* Task objective
Locate each line with the string "testo" in the listing below and copy it.

* Given data

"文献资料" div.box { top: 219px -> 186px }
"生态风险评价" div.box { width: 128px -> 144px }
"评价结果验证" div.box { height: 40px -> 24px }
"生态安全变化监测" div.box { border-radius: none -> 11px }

---

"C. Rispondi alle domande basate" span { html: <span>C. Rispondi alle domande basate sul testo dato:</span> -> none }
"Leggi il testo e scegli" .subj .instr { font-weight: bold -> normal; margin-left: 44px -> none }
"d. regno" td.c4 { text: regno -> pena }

---

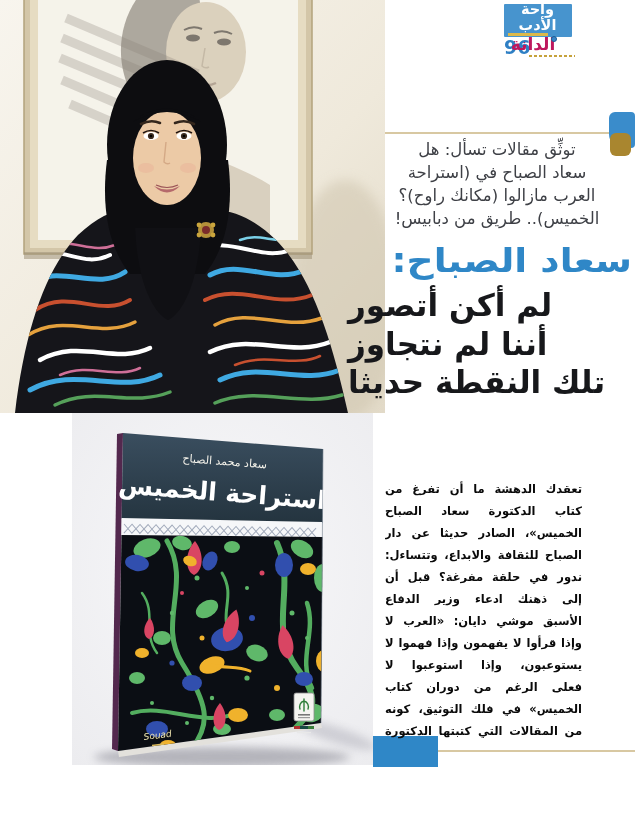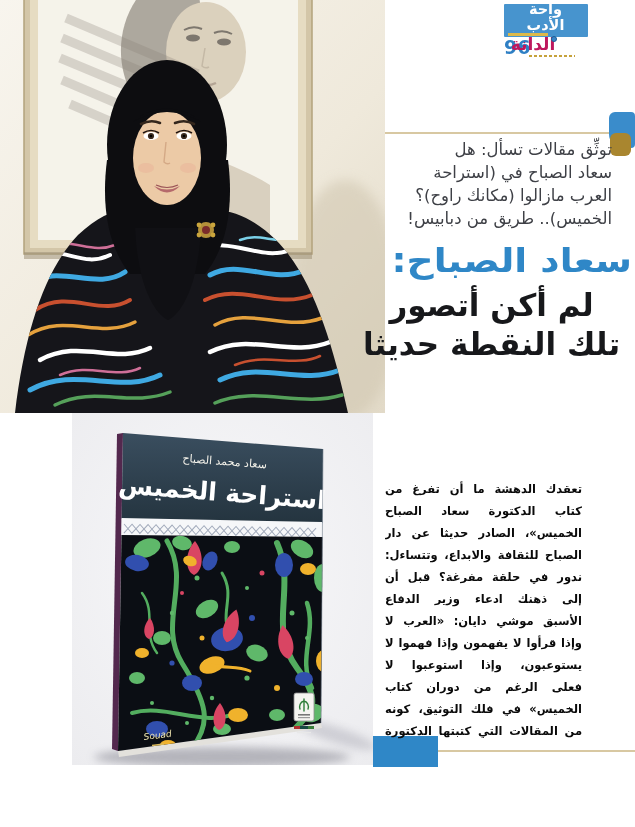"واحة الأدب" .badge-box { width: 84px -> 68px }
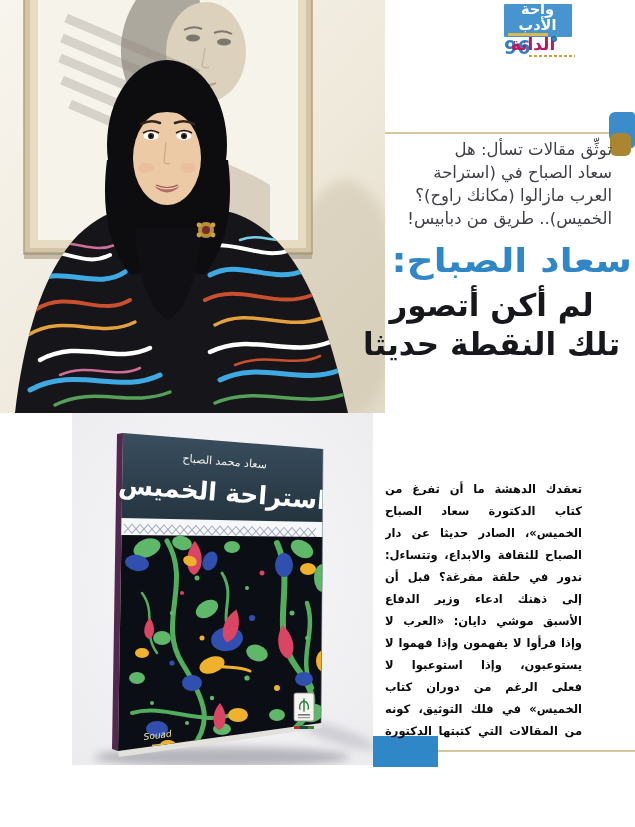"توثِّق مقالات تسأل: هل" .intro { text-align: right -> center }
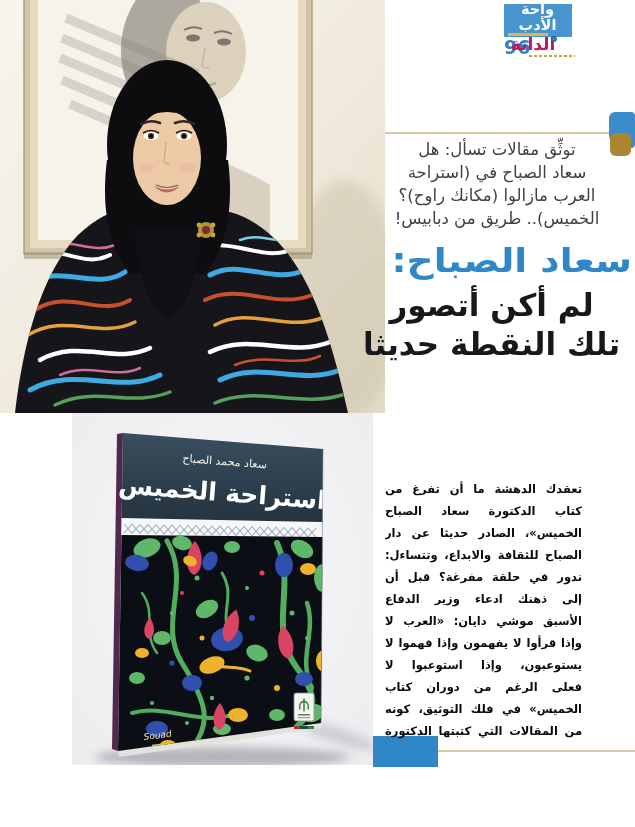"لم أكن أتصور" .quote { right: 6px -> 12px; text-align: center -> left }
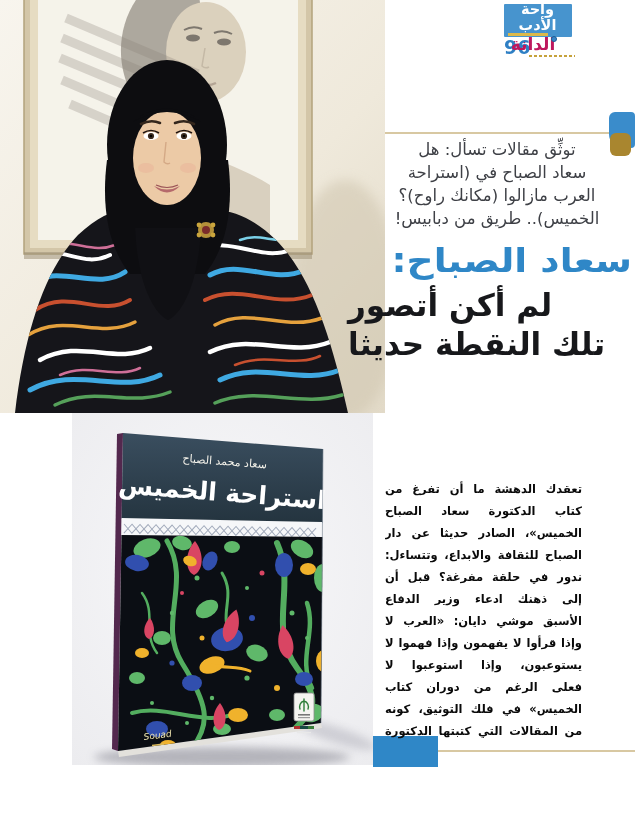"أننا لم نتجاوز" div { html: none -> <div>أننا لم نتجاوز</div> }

* Result below
"C. Rispondi alle domande basate" span { html: <span>C. Rispondi alle domande basate sul testo dato:</span> -> none }
"Leggi il testo e scegli" .subj .instr { font-weight: bold -> normal; margin-left: 44px -> none }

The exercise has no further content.